More than 40,000 Palestinians have been killed due to Israel’s retaliatory offensive against Hamas. And a range of terror groups has seized on the conflict to call for attacks against the West.
The Hamas attack sparked a “tectonic shift in the threat environment,” said Rebecca Weiner, the New York Police Department’s deputy commissioner for intelligence and counterterrorism.
“The ripple effects that we have experienced since October 7, that we will experience over the years to come, they’re not really ripples. They’re waves,” she said, speaking at the symposium in New York. “I don’t really expect things to get too much better, unfortunately, in the months ahead.”
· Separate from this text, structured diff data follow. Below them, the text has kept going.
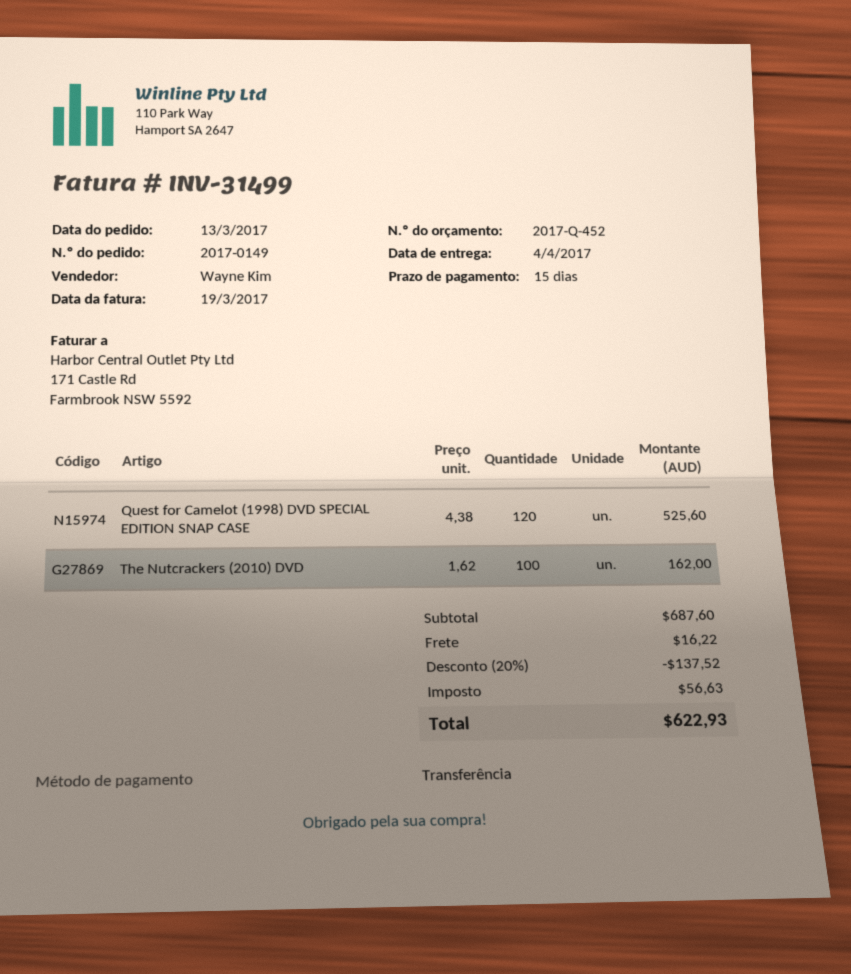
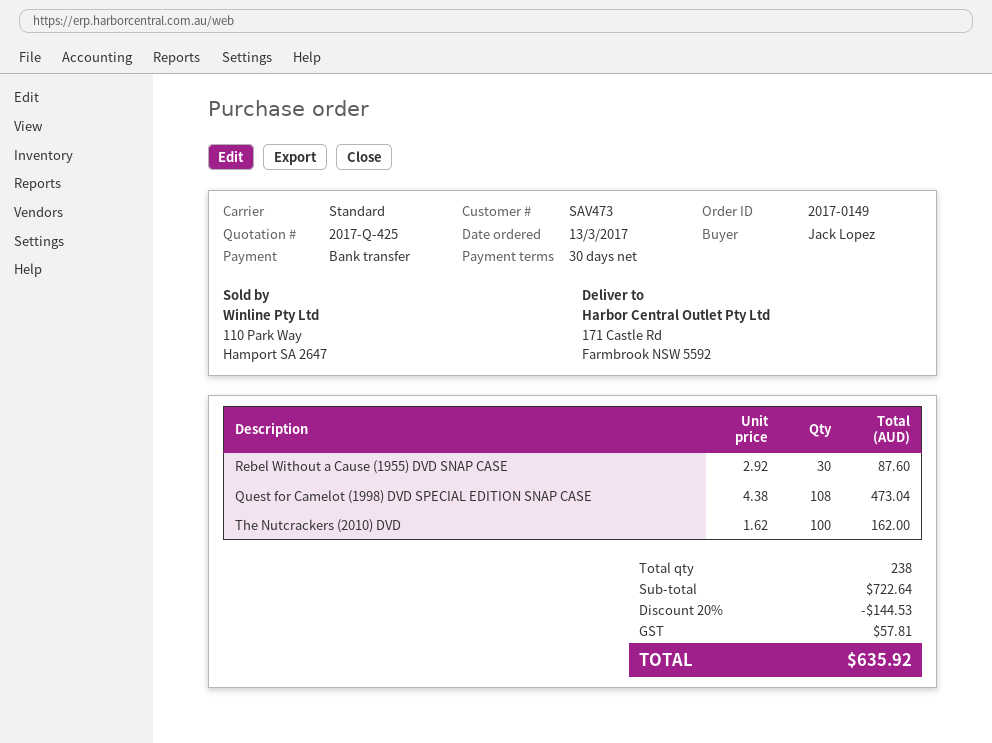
quote number: 2017-Q-452 -> 2017-Q-425
payment terms: 15 days -> 30 days
Quest for Camelot (1998) DVD SPECIAL EDITION SNAP CASE: 120 x 4.38 = 525.60 -> 108 x 4.38 = 473.04
Rebel Without a Cause (1955) DVD SNAP CASE: none -> 30 x 2.92 = 87.60
subtotal: 687.60 -> 722.64
discount: 20% = 137.52 -> 20% = 144.53
shipping: 16.22 -> none
tax: 56.63 -> 57.81
total: 622.93 -> 635.92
The NCTC’s Holmgren called the October 7 attack a “unique flashpoint.”
“That is, in our view, the most consequential event when it comes to violent Islamic extremism in terms of radicalization and recruitment since 9/11,” he said. “It’s really remarkable in how it’s united these really disparate groups, from neo-Nazis to al-Qaida to Iranian-linked groups.”
There are also fears the AI-enhanced propaganda and recruitment drives have been especially efficient at targeting young adults and teenagers.
“We have a whole new generation of homegrown violent, violent extremists, especially younger individuals and juveniles, to worry about,” said the NYPD’s Weiner. “The younger people who are radicalizing, who [are] unable to incorporate all this information that they’re receiving in a digital world and bring that into the 3D context in a way that’s safe.